Data under study Start Marker
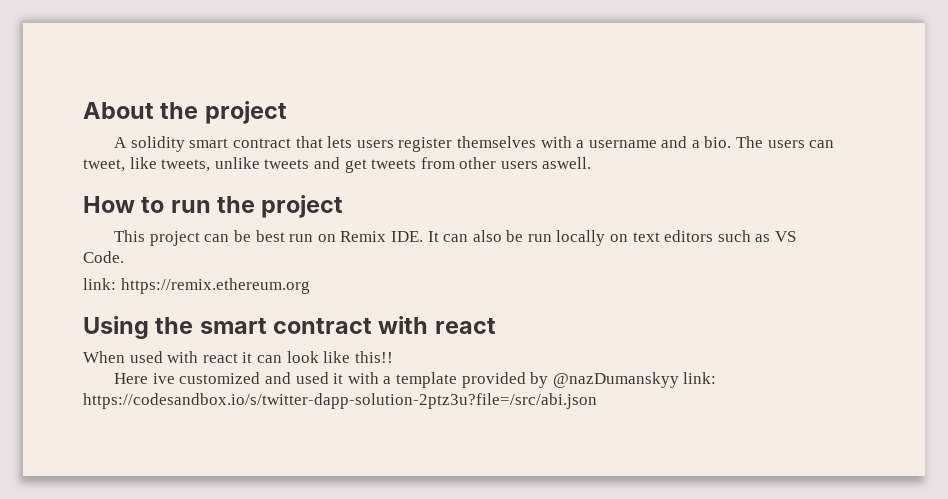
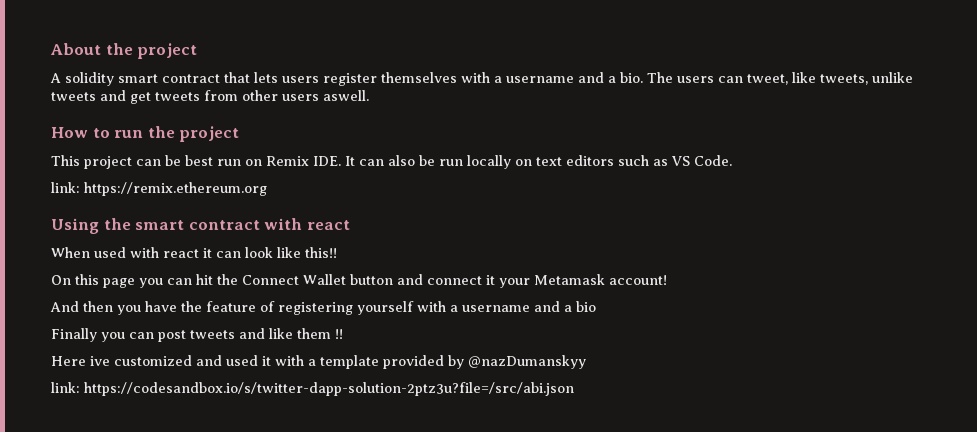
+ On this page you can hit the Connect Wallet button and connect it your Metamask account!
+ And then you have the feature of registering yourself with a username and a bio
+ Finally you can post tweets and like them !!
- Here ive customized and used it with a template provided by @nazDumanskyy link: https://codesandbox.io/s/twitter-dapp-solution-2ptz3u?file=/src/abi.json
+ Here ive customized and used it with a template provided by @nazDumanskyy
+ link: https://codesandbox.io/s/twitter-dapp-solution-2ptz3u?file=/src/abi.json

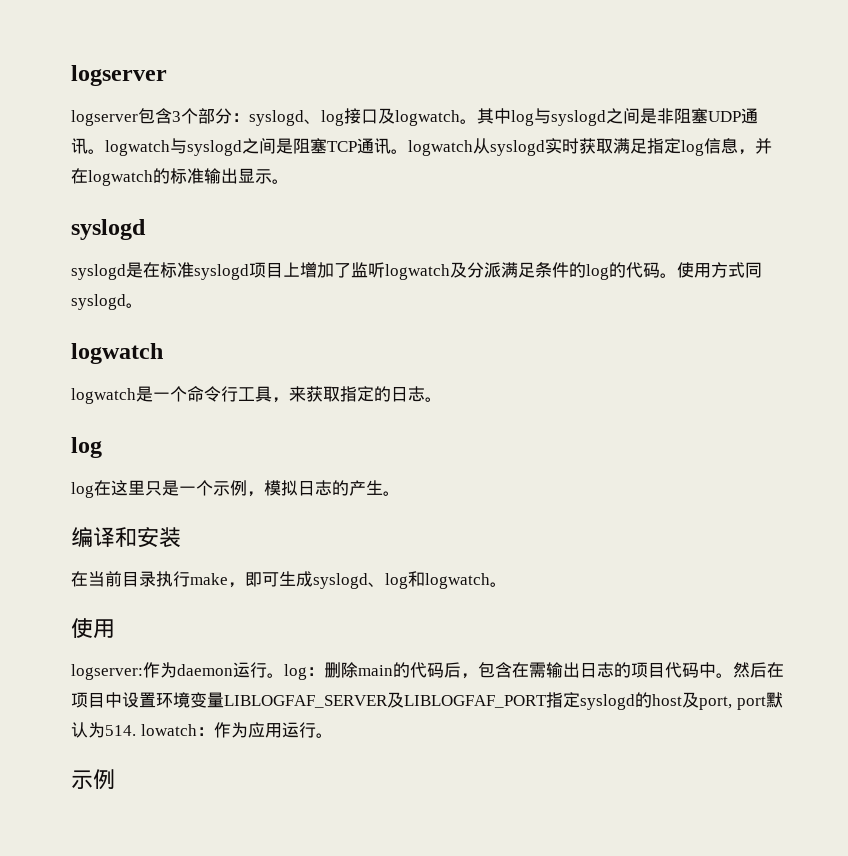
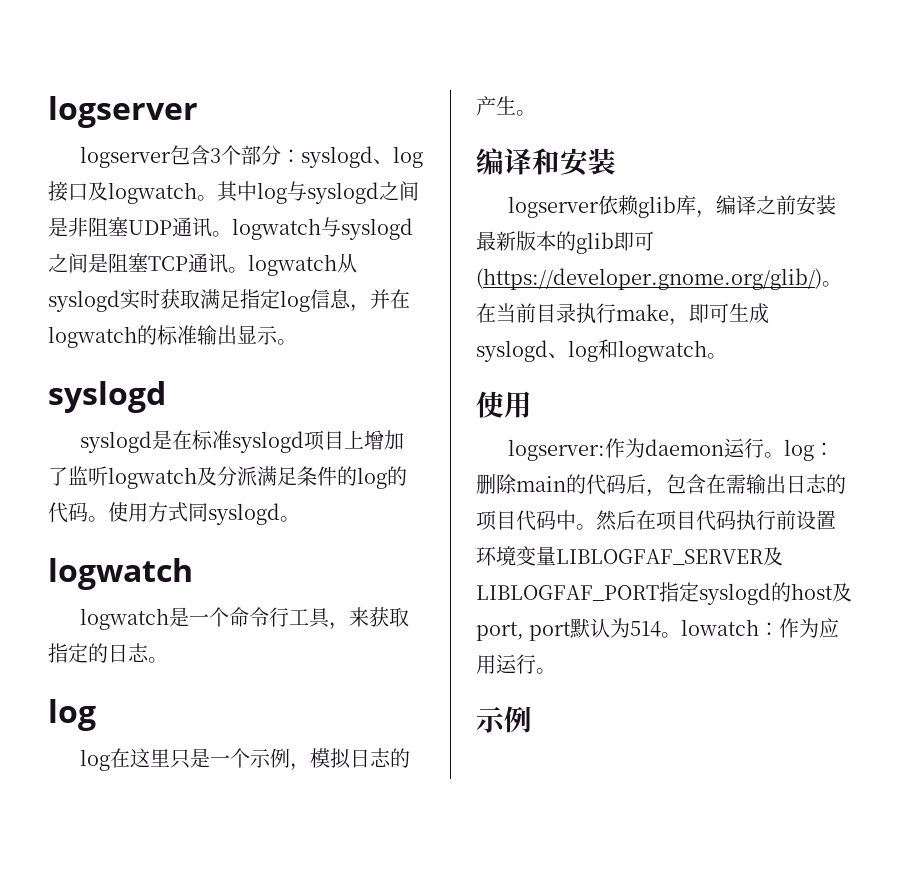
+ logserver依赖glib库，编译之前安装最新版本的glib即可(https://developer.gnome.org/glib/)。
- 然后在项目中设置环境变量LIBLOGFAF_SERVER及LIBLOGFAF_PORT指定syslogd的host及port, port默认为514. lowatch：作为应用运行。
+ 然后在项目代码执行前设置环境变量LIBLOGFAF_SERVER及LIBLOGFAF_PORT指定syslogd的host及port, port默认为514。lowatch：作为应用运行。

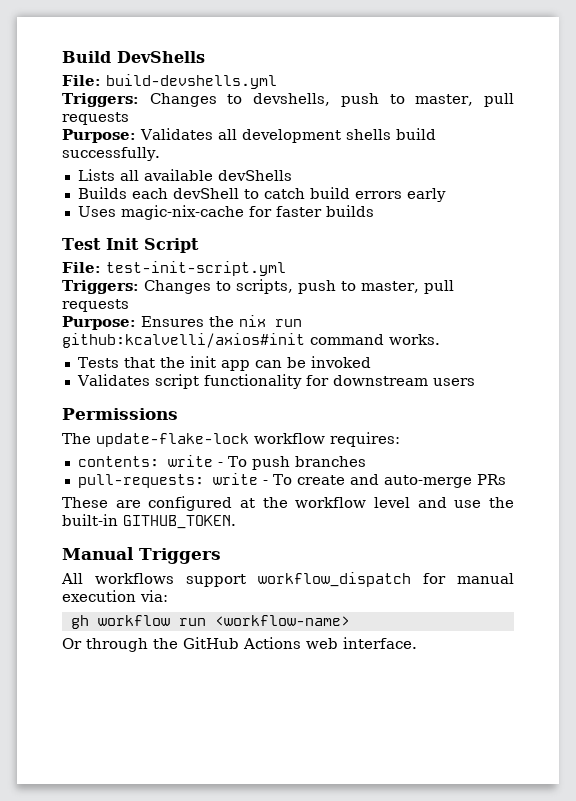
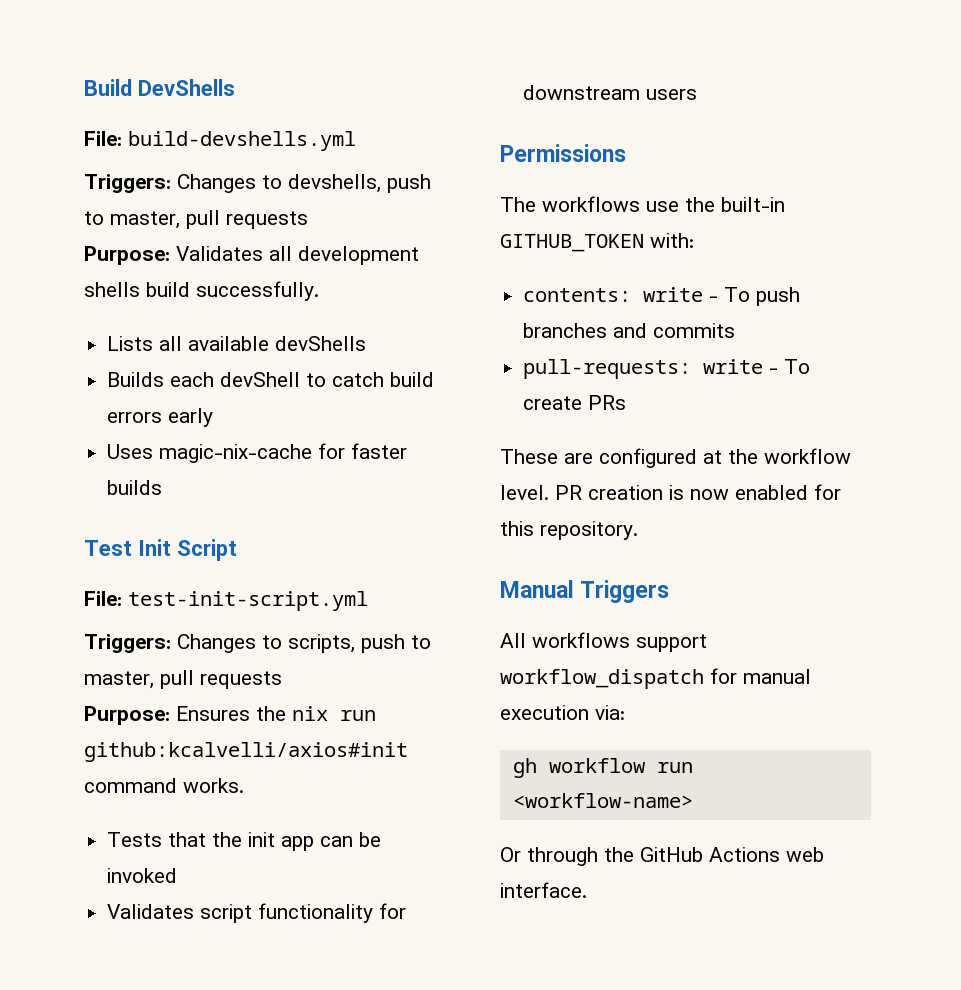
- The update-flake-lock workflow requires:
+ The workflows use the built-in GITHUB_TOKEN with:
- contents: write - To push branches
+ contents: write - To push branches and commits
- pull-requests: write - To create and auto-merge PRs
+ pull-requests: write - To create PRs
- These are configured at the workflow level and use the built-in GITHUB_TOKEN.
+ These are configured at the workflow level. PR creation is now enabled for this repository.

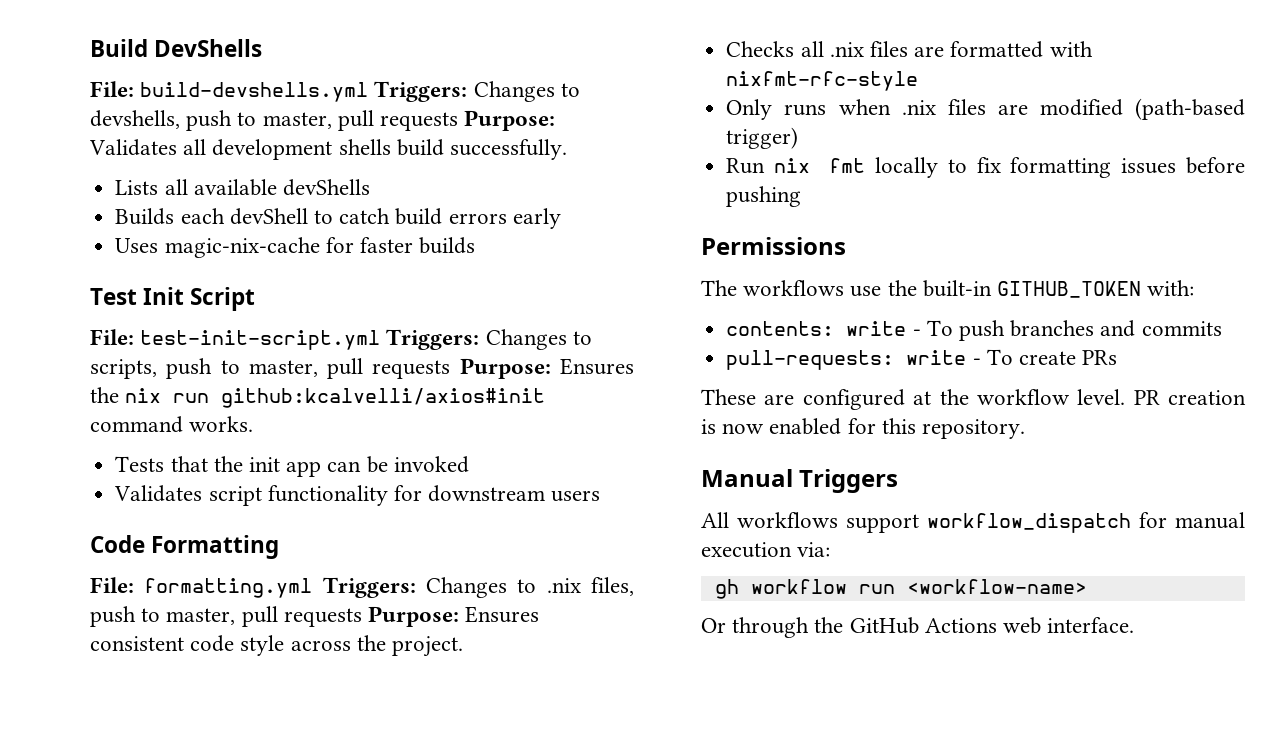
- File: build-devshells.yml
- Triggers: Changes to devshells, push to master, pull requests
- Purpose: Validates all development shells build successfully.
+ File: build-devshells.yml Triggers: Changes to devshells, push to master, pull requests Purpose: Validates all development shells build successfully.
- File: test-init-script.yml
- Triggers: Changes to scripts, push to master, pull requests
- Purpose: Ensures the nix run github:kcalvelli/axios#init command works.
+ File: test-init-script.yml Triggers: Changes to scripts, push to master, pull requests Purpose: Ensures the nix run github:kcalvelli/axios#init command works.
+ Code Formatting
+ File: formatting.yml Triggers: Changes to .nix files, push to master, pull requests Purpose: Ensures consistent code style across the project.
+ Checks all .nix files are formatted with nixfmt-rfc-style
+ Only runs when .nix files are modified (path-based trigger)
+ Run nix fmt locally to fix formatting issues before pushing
Data under study End Marker
In the entries above, find lines with "master" and copy each.

- Triggers: Changes to devshells, push to master, pull requests
+ File: build-devshells.yml Triggers: Changes to devshells, push to master, pull requests Purpose: Validates all development shells build successfully.
- Triggers: Changes to scripts, push to master, pull requests
+ File: test-init-script.yml Triggers: Changes to scripts, push to master, pull requests Purpose: Ensures the nix run github:kcalvelli/axios#init command works.
+ File: formatting.yml Triggers: Changes to .nix files, push to master, pull requests Purpose: Ensures consistent code style across the project.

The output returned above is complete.